----- DATA RECORDS -----
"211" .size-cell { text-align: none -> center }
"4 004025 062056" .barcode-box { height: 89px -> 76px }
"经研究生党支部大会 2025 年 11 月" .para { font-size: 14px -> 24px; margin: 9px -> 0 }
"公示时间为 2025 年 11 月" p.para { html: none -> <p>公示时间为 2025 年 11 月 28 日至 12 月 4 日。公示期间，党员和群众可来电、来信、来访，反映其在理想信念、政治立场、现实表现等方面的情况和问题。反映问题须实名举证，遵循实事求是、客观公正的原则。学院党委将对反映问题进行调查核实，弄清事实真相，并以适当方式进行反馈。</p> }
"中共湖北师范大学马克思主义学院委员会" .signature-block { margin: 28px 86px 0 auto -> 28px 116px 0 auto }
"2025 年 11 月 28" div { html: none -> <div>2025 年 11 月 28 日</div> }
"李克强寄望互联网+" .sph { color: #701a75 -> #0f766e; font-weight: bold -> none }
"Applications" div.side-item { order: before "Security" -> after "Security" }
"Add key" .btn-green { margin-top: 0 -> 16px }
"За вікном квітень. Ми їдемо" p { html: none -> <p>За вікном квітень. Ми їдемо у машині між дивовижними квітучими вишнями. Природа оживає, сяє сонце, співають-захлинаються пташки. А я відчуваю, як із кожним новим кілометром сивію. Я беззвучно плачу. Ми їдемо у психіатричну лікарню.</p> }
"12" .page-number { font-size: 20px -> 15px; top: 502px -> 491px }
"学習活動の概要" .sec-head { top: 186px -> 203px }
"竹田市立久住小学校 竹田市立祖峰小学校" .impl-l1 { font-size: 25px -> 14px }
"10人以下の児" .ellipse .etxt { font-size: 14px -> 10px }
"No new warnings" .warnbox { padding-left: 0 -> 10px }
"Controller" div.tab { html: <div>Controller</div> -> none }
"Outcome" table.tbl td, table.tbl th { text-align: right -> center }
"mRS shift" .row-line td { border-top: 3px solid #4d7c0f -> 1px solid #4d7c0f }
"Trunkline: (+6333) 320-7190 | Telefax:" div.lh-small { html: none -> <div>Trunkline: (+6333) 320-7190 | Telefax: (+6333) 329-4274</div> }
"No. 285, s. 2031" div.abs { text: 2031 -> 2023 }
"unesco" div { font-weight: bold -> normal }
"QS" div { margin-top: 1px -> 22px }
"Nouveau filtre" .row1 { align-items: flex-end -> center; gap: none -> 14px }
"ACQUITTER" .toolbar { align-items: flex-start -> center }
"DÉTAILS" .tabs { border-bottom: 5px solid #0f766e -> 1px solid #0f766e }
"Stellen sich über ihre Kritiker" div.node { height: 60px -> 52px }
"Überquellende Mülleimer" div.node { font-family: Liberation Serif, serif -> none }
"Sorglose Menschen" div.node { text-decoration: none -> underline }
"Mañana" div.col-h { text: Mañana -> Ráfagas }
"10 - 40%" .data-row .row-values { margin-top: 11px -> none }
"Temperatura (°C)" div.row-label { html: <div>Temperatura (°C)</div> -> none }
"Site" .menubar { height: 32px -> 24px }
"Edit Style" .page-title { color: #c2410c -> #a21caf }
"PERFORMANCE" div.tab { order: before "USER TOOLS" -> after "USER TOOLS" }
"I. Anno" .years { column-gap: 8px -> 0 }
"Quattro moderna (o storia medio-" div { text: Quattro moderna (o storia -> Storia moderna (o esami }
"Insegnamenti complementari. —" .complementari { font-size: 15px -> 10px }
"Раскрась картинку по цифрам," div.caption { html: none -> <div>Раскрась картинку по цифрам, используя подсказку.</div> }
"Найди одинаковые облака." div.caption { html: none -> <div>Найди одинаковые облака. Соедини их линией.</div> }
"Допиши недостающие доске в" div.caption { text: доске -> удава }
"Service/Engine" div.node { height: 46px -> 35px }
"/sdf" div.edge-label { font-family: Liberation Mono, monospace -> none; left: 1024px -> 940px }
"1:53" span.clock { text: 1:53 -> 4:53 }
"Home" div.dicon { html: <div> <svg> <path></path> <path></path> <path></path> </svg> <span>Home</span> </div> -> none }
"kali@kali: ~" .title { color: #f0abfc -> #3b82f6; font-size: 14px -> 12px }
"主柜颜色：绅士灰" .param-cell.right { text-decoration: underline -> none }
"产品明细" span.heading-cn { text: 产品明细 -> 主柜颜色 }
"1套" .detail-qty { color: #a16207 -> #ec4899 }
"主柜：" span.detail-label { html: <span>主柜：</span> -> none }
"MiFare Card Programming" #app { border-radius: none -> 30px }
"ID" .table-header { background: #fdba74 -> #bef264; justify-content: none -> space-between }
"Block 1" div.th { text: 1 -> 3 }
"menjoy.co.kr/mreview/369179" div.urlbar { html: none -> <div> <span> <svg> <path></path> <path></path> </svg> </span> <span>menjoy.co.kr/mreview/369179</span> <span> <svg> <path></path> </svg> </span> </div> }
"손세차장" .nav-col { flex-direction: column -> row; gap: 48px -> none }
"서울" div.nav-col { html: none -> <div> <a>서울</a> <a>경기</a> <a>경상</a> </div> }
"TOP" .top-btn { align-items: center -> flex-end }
-----
EXERCISE
Reproduce the material in full, with no word added or dropped.

ANSWER BOX
"211" .size-cell { text-align: none -> center }
"4 004025 062056" .barcode-box { height: 89px -> 76px }
"经研究生党支部大会 2025 年 11 月" .para { font-size: 14px -> 24px; margin: 9px -> 0 }
"公示时间为 2025 年 11 月" p.para { html: none -> <p>公示时间为 2025 年 11 月 28 日至 12 月 4 日。公示期间，党员和群众可来电、来信、来访，反映其在理想信念、政治立场、现实表现等方面的情况和问题。反映问题须实名举证，遵循实事求是、客观公正的原则。学院党委将对反映问题进行调查核实，弄清事实真相，并以适当方式进行反馈。</p> }
"中共湖北师范大学马克思主义学院委员会" .signature-block { margin: 28px 86px 0 auto -> 28px 116px 0 auto }
"2025 年 11 月 28" div { html: none -> <div>2025 年 11 月 28 日</div> }
"李克强寄望互联网+" .sph { color: #701a75 -> #0f766e; font-weight: bold -> none }
"Applications" div.side-item { order: before "Security" -> after "Security" }
"Add key" .btn-green { margin-top: 0 -> 16px }
"За вікном квітень. Ми їдемо" p { html: none -> <p>За вікном квітень. Ми їдемо у машині між дивовижними квітучими вишнями. Природа оживає, сяє сонце, співають-захлинаються пташки. А я відчуваю, як із кожним новим кілометром сивію. Я беззвучно плачу. Ми їдемо у психіатричну лікарню.</p> }
"12" .page-number { font-size: 20px -> 15px; top: 502px -> 491px }
"学習活動の概要" .sec-head { top: 186px -> 203px }
"竹田市立久住小学校 竹田市立祖峰小学校" .impl-l1 { font-size: 25px -> 14px }
"10人以下の児" .ellipse .etxt { font-size: 14px -> 10px }
"No new warnings" .warnbox { padding-left: 0 -> 10px }
"Controller" div.tab { html: <div>Controller</div> -> none }
"Outcome" table.tbl td, table.tbl th { text-align: right -> center }
"mRS shift" .row-line td { border-top: 3px solid #4d7c0f -> 1px solid #4d7c0f }
"Trunkline: (+6333) 320-7190 | Telefax:" div.lh-small { html: none -> <div>Trunkline: (+6333) 320-7190 | Telefax: (+6333) 329-4274</div> }
"No. 285, s. 2031" div.abs { text: 2031 -> 2023 }
"unesco" div { font-weight: bold -> normal }
"QS" div { margin-top: 1px -> 22px }
"Nouveau filtre" .row1 { align-items: flex-end -> center; gap: none -> 14px }
"ACQUITTER" .toolbar { align-items: flex-start -> center }
"DÉTAILS" .tabs { border-bottom: 5px solid #0f766e -> 1px solid #0f766e }
"Stellen sich über ihre Kritiker" div.node { height: 60px -> 52px }
"Überquellende Mülleimer" div.node { font-family: Liberation Serif, serif -> none }
"Sorglose Menschen" div.node { text-decoration: none -> underline }
"Mañana" div.col-h { text: Mañana -> Ráfagas }
"10 - 40%" .data-row .row-values { margin-top: 11px -> none }
"Temperatura (°C)" div.row-label { html: <div>Temperatura (°C)</div> -> none }
"Site" .menubar { height: 32px -> 24px }
"Edit Style" .page-title { color: #c2410c -> #a21caf }
"PERFORMANCE" div.tab { order: before "USER TOOLS" -> after "USER TOOLS" }
"I. Anno" .years { column-gap: 8px -> 0 }
"Quattro moderna (o storia medio-" div { text: Quattro moderna (o storia -> Storia moderna (o esami }
"Insegnamenti complementari. —" .complementari { font-size: 15px -> 10px }
"Раскрась картинку по цифрам," div.caption { html: none -> <div>Раскрась картинку по цифрам, используя подсказку.</div> }
"Найди одинаковые облака." div.caption { html: none -> <div>Найди одинаковые облака. Соедини их линией.</div> }
"Допиши недостающие доске в" div.caption { text: доске -> удава }
"Service/Engine" div.node { height: 46px -> 35px }
"/sdf" div.edge-label { font-family: Liberation Mono, monospace -> none; left: 1024px -> 940px }
"1:53" span.clock { text: 1:53 -> 4:53 }
"Home" div.dicon { html: <div> <svg> <path></path> <path></path> <path></path> </svg> <span>Home</span> </div> -> none }
"kali@kali: ~" .title { color: #f0abfc -> #3b82f6; font-size: 14px -> 12px }
"主柜颜色：绅士灰" .param-cell.right { text-decoration: underline -> none }
"产品明细" span.heading-cn { text: 产品明细 -> 主柜颜色 }
"1套" .detail-qty { color: #a16207 -> #ec4899 }
"主柜：" span.detail-label { html: <span>主柜：</span> -> none }
"MiFare Card Programming" #app { border-radius: none -> 30px }
"ID" .table-header { background: #fdba74 -> #bef264; justify-content: none -> space-between }
"Block 1" div.th { text: 1 -> 3 }
"menjoy.co.kr/mreview/369179" div.urlbar { html: none -> <div> <span> <svg> <path></path> <path></path> </svg> </span> <span>menjoy.co.kr/mreview/369179</span> <span> <svg> <path></path> </svg> </span> </div> }
"손세차장" .nav-col { flex-direction: column -> row; gap: 48px -> none }
"서울" div.nav-col { html: none -> <div> <a>서울</a> <a>경기</a> <a>경상</a> </div> }
"TOP" .top-btn { align-items: center -> flex-end }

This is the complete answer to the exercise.